# Assigned task:
Would you repeat the listing below verbatim and drop the images?

# Dataset:

□ □ □

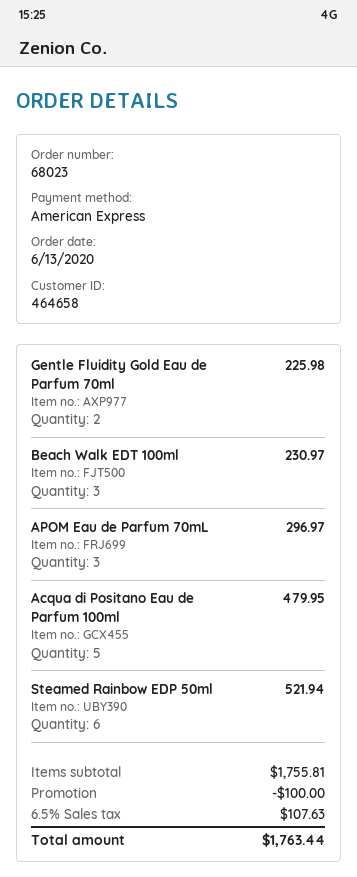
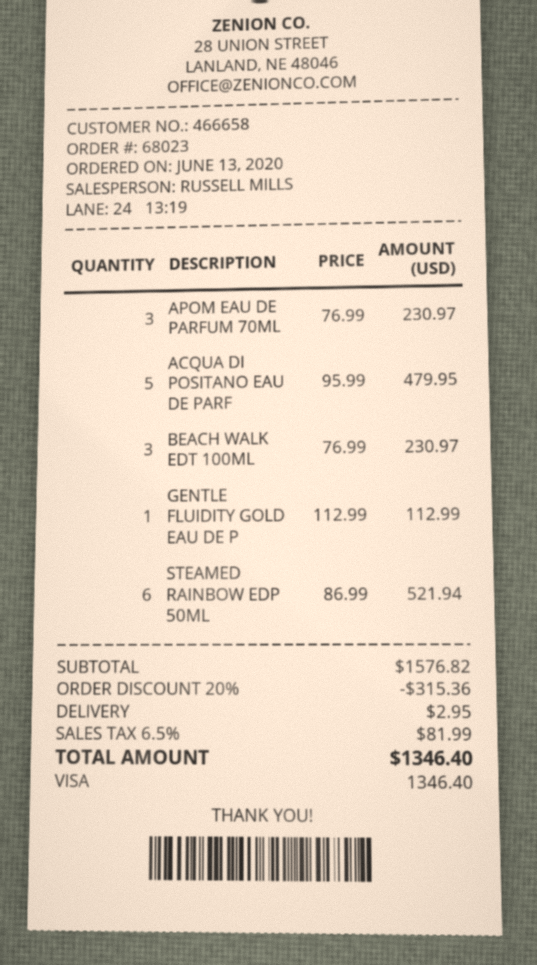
customer number: 464658 -> 466658
payment method: American Express -> Visa
Gentle Fluidity Gold Eau de Parfum 70ml: 2 for 225.98 -> 1 for 112.99
APOM Eau de Parfum 70mL: 3 for 296.97 -> 3 for 230.97
subtotal: 1755.81 -> 1576.82
discount: 100.00 -> 315.36
shipping: none -> 2.95
tax: 6.5% = 107.63 -> 6.5% = 81.99
total: 1763.44 -> 1346.40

□ □ □

# Output of the exercise:
customer number: 464658 -> 466658
payment method: American Express -> Visa
Gentle Fluidity Gold Eau de Parfum 70ml: 2 for 225.98 -> 1 for 112.99
APOM Eau de Parfum 70mL: 3 for 296.97 -> 3 for 230.97
subtotal: 1755.81 -> 1576.82
discount: 100.00 -> 315.36
shipping: none -> 2.95
tax: 6.5% = 107.63 -> 6.5% = 81.99
total: 1763.44 -> 1346.40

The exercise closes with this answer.